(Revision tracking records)

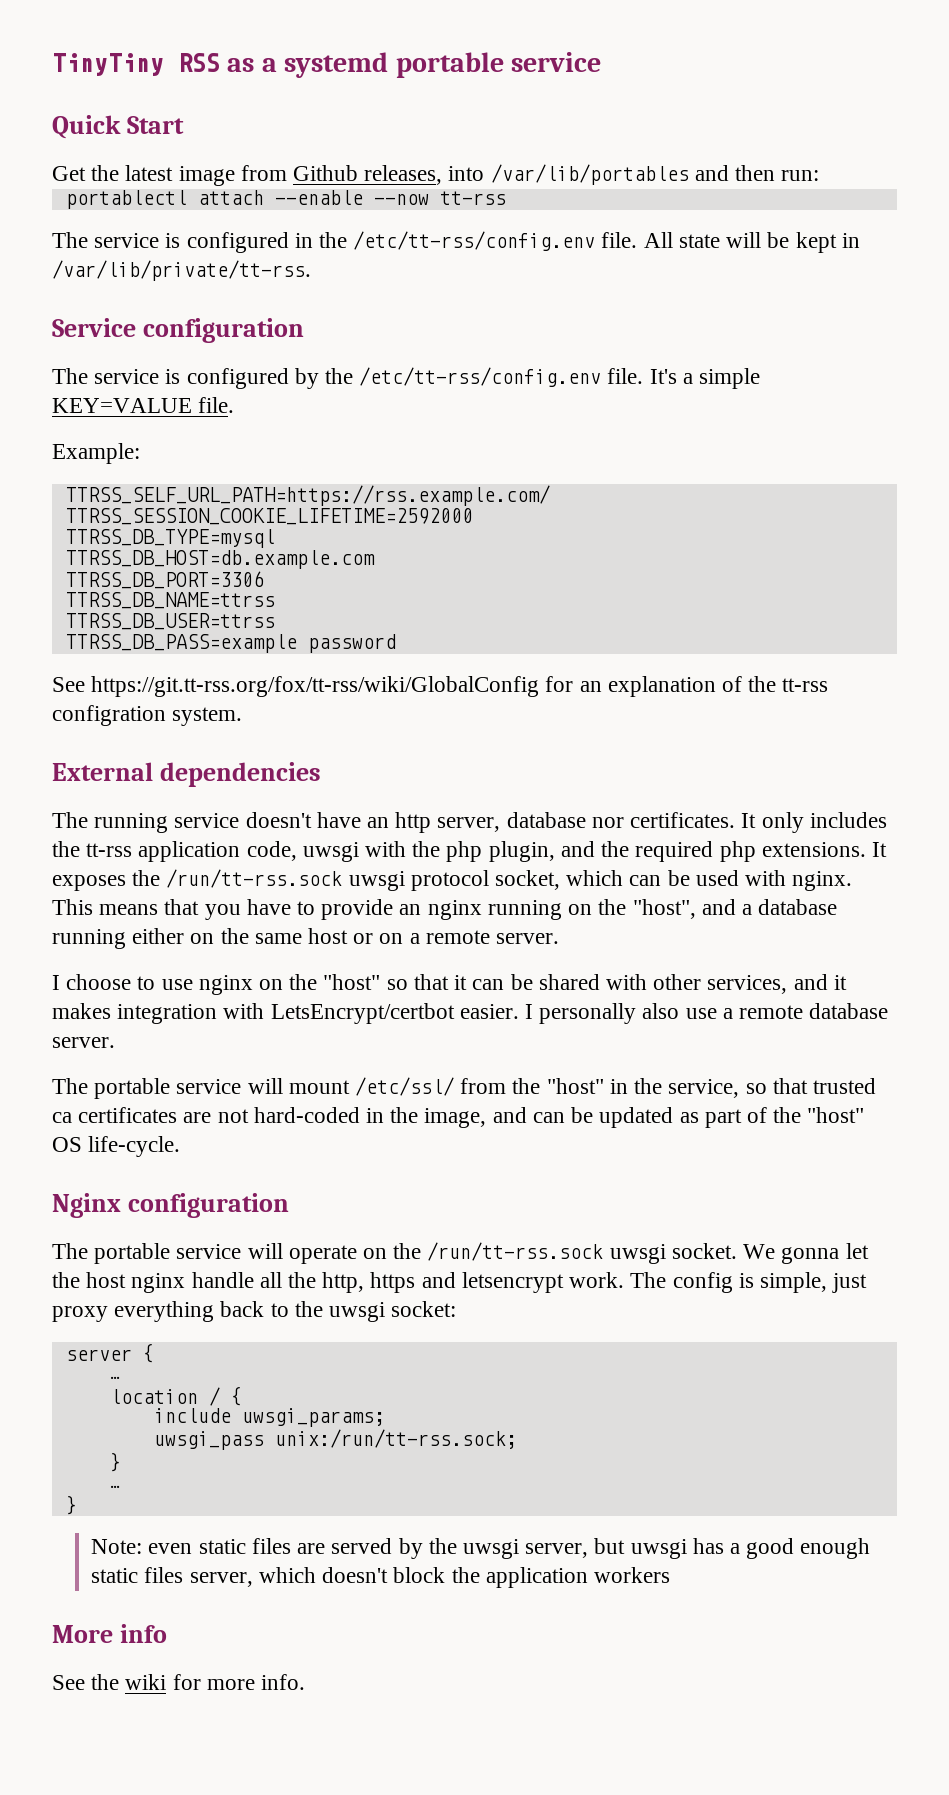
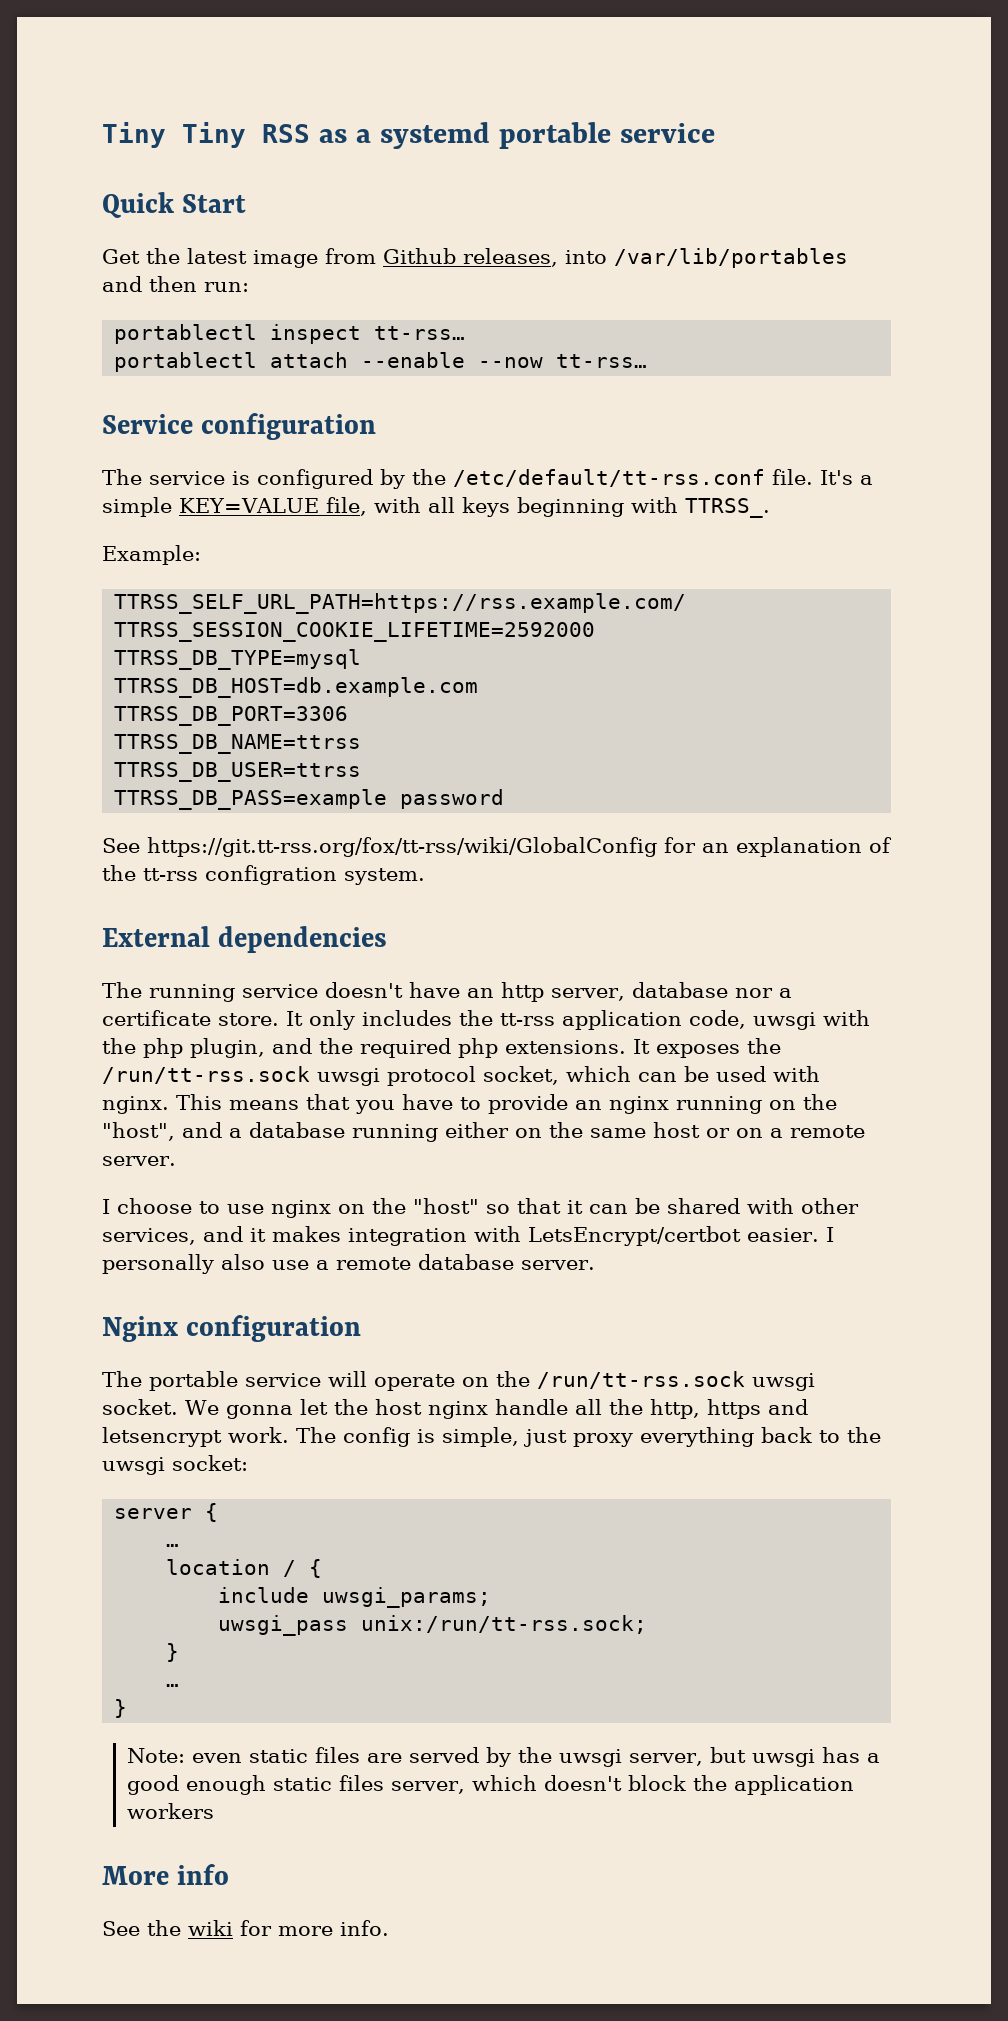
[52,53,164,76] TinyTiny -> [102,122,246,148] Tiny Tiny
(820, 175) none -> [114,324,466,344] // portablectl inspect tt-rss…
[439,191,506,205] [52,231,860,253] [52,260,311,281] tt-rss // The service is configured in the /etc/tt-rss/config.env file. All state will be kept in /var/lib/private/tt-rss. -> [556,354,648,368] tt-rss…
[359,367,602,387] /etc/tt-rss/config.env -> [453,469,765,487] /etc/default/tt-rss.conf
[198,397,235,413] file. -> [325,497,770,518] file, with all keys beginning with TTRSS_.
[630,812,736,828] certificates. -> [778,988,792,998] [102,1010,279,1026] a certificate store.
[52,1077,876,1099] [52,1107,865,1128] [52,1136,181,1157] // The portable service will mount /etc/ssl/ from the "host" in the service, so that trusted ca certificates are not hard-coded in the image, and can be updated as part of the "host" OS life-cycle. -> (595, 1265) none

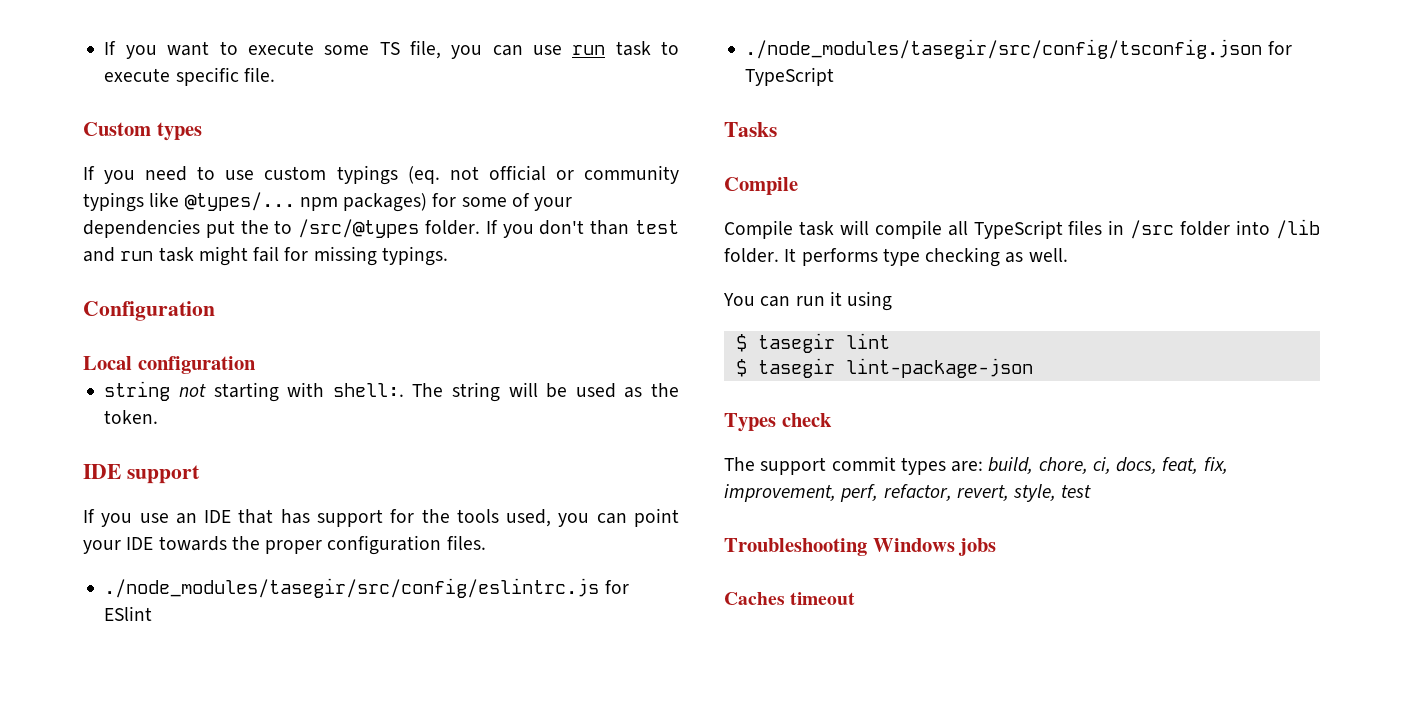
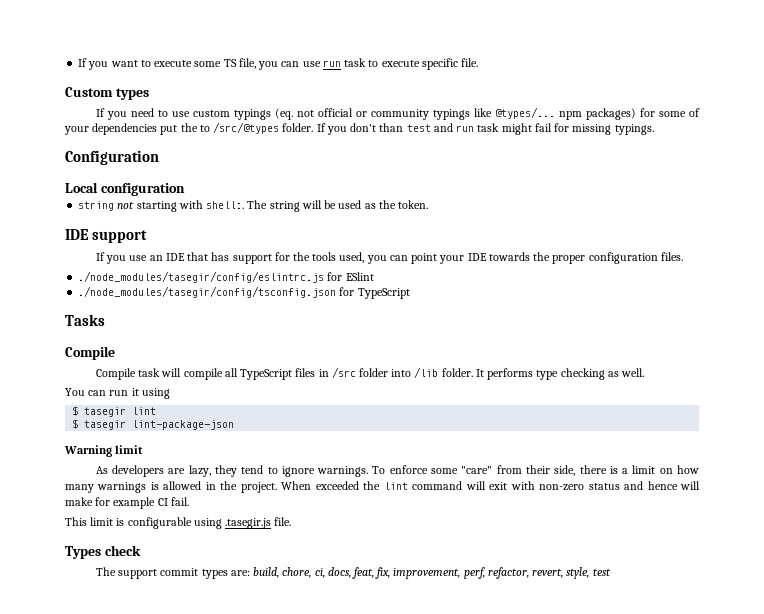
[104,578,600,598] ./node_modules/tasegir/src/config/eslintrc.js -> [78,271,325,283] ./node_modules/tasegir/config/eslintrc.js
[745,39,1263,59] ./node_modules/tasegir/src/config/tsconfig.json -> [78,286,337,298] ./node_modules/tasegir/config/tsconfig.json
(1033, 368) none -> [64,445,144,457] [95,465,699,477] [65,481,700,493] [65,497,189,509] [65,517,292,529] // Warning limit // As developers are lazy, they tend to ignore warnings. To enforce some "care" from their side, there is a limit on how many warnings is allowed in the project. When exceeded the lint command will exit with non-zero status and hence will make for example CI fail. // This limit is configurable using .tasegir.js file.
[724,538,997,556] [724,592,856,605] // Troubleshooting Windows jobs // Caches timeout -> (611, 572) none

→ **BRIEF**
Each entry, word for word, belongs in your answer; each picture does not.

→ **COMPLETED TASK**
[52,53,164,76] TinyTiny -> [102,122,246,148] Tiny Tiny
(820, 175) none -> [114,324,466,344] // portablectl inspect tt-rss…
[439,191,506,205] [52,231,860,253] [52,260,311,281] tt-rss // The service is configured in the /etc/tt-rss/config.env file. All state will be kept in /var/lib/private/tt-rss. -> [556,354,648,368] tt-rss…
[359,367,602,387] /etc/tt-rss/config.env -> [453,469,765,487] /etc/default/tt-rss.conf
[198,397,235,413] file. -> [325,497,770,518] file, with all keys beginning with TTRSS_.
[630,812,736,828] certificates. -> [778,988,792,998] [102,1010,279,1026] a certificate store.
[52,1077,876,1099] [52,1107,865,1128] [52,1136,181,1157] // The portable service will mount /etc/ssl/ from the "host" in the service, so that trusted ca certificates are not hard-coded in the image, and can be updated as part of the "host" OS life-cycle. -> (595, 1265) none

[104,578,600,598] ./node_modules/tasegir/src/config/eslintrc.js -> [78,271,325,283] ./node_modules/tasegir/config/eslintrc.js
[745,39,1263,59] ./node_modules/tasegir/src/config/tsconfig.json -> [78,286,337,298] ./node_modules/tasegir/config/tsconfig.json
(1033, 368) none -> [64,445,144,457] [95,465,699,477] [65,481,700,493] [65,497,189,509] [65,517,292,529] // Warning limit // As developers are lazy, they tend to ignore warnings. To enforce some "care" from their side, there is a limit on how many warnings is allowed in the project. When exceeded the lint command will exit with non-zero status and hence will make for example CI fail. // This limit is configurable using .tasegir.js file.
[724,538,997,556] [724,592,856,605] // Troubleshooting Windows jobs // Caches timeout -> (611, 572) none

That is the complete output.